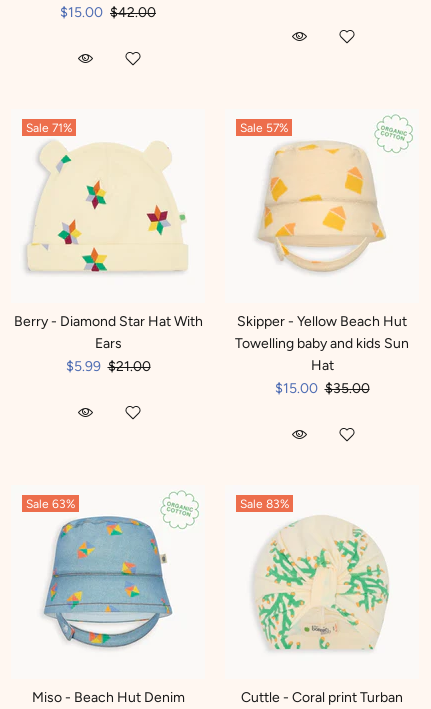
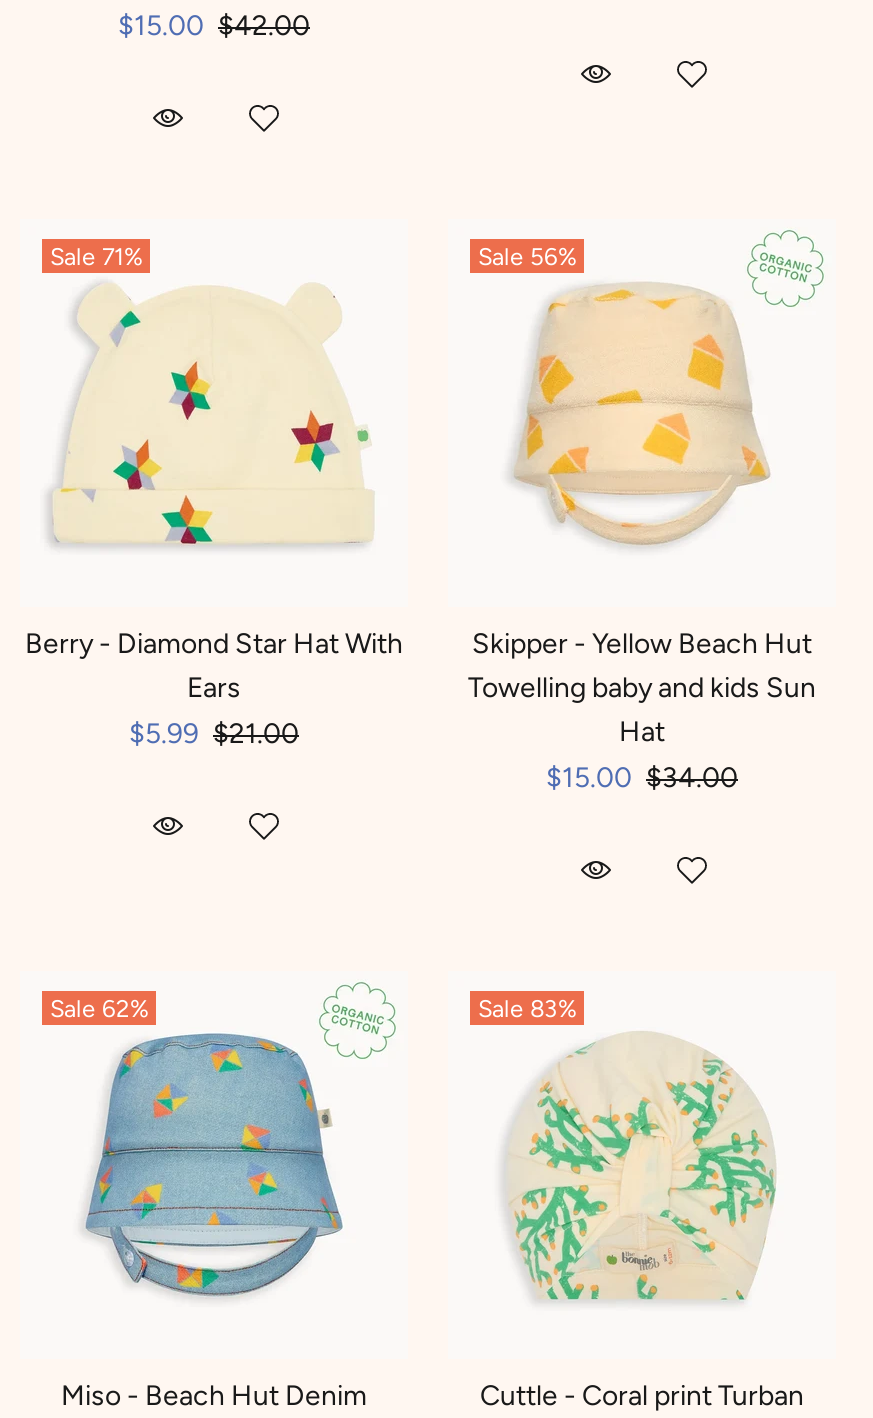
- Sale 57%
+ Sale 56%

- $15.00 $35.00
+ $15.00 $34.00

- Sale 63%
+ Sale 62%
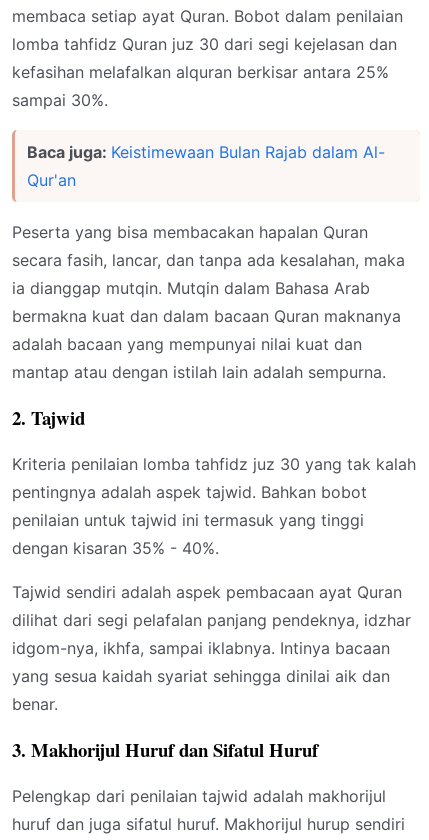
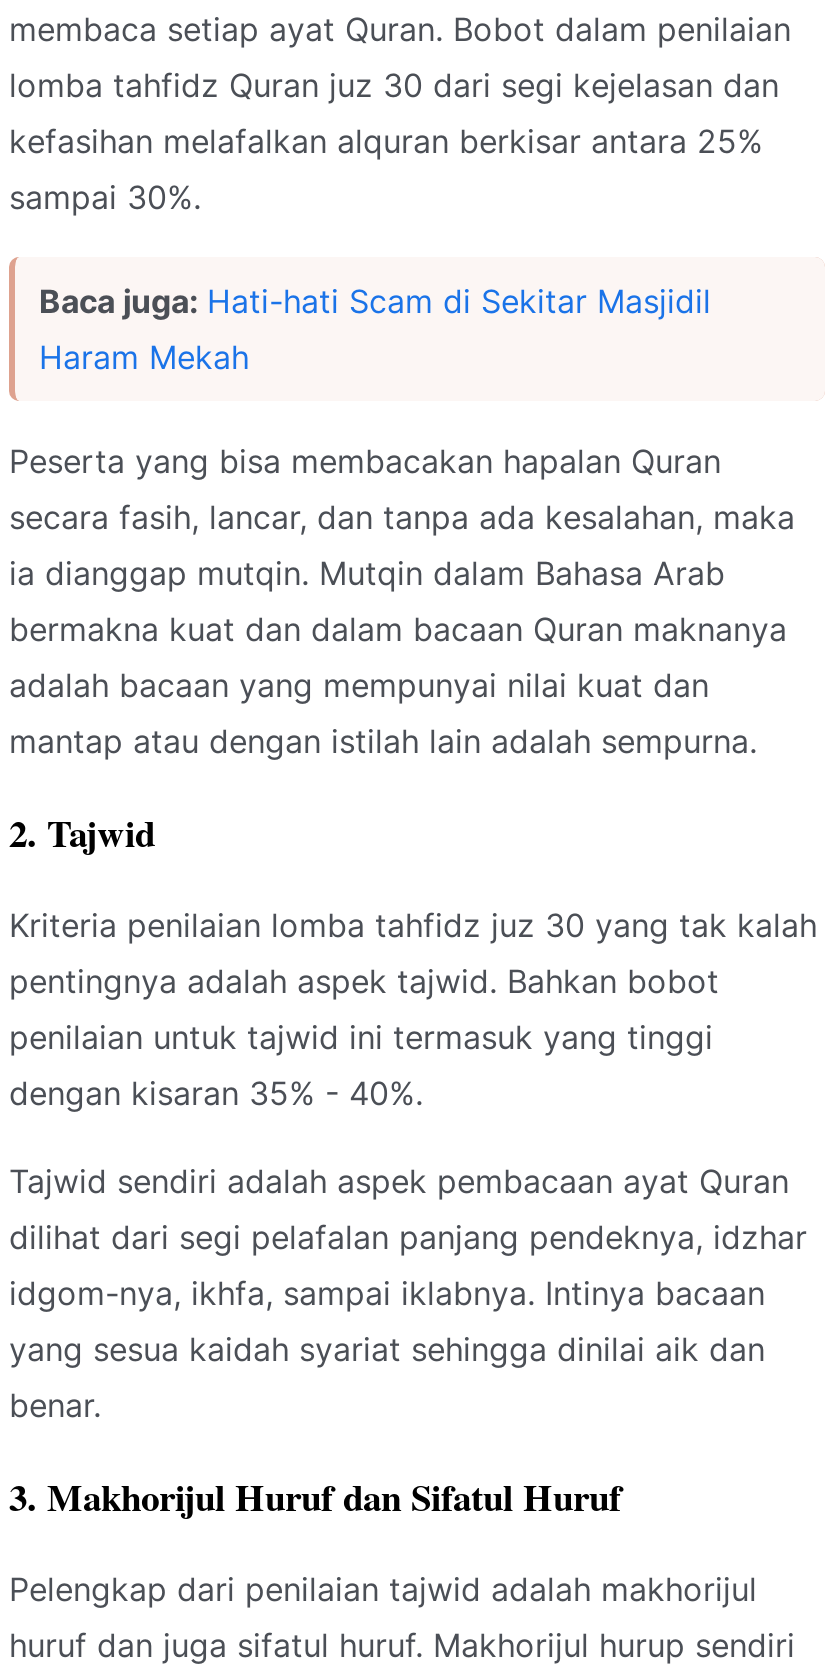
- Baca juga: Keistimewaan Bulan Rajab dalam Al-
- Qur'an
+ Baca juga: Hati-hati Scam di Sekitar Masjidil
+ Haram Mekah
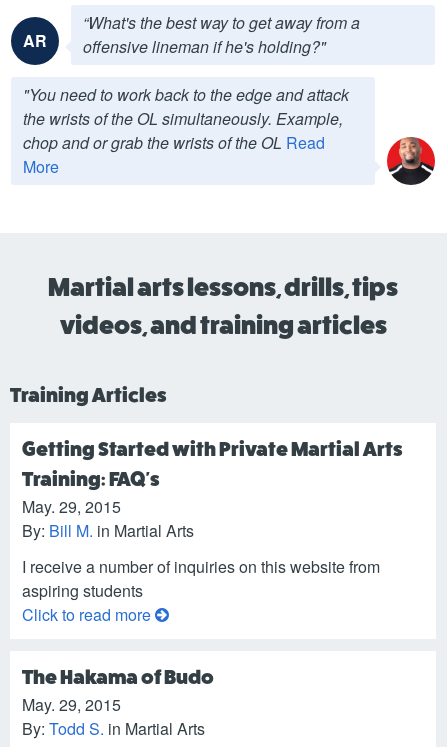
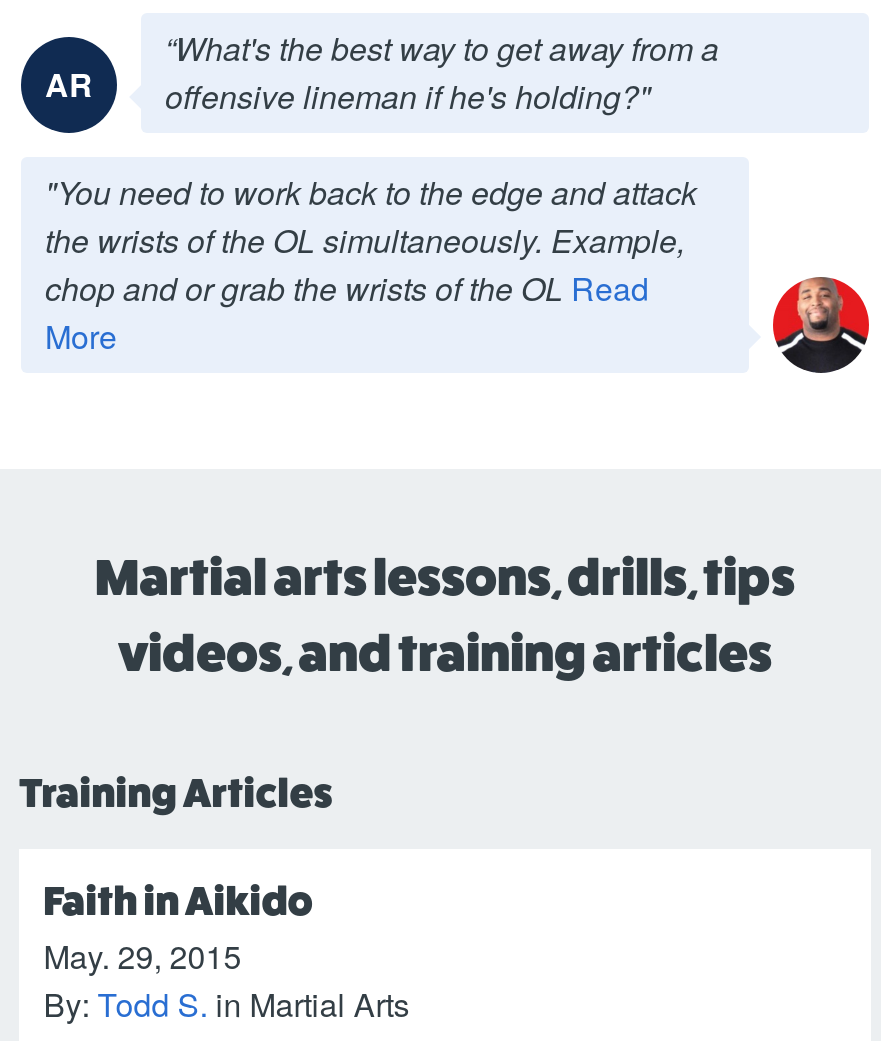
- Getting Started with Private Martial Arts
- Training: FAQ's
- May. 29, 2015
- By: Bill M. in Martial Arts
- I receive a number of inquiries on this website from
- aspiring students
- Click to read more
- The Hakama of Budo
+ Faith in Aikido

_WHAT YOU ARE ASKED TO DO_
If a line holds a picture, skip the picture and transcribe the rest of the material exactly.

_EXERCISE OUTPUT_
- Sale 57%
+ Sale 56%

- $15.00 $35.00
+ $15.00 $34.00

- Sale 63%
+ Sale 62%
- Baca juga: Keistimewaan Bulan Rajab dalam Al-
- Qur'an
+ Baca juga: Hati-hati Scam di Sekitar Masjidil
+ Haram Mekah
- Getting Started with Private Martial Arts
- Training: FAQ's
- May. 29, 2015
- By: Bill M. in Martial Arts
- I receive a number of inquiries on this website from
- aspiring students
- Click to read more
- The Hakama of Budo
+ Faith in Aikido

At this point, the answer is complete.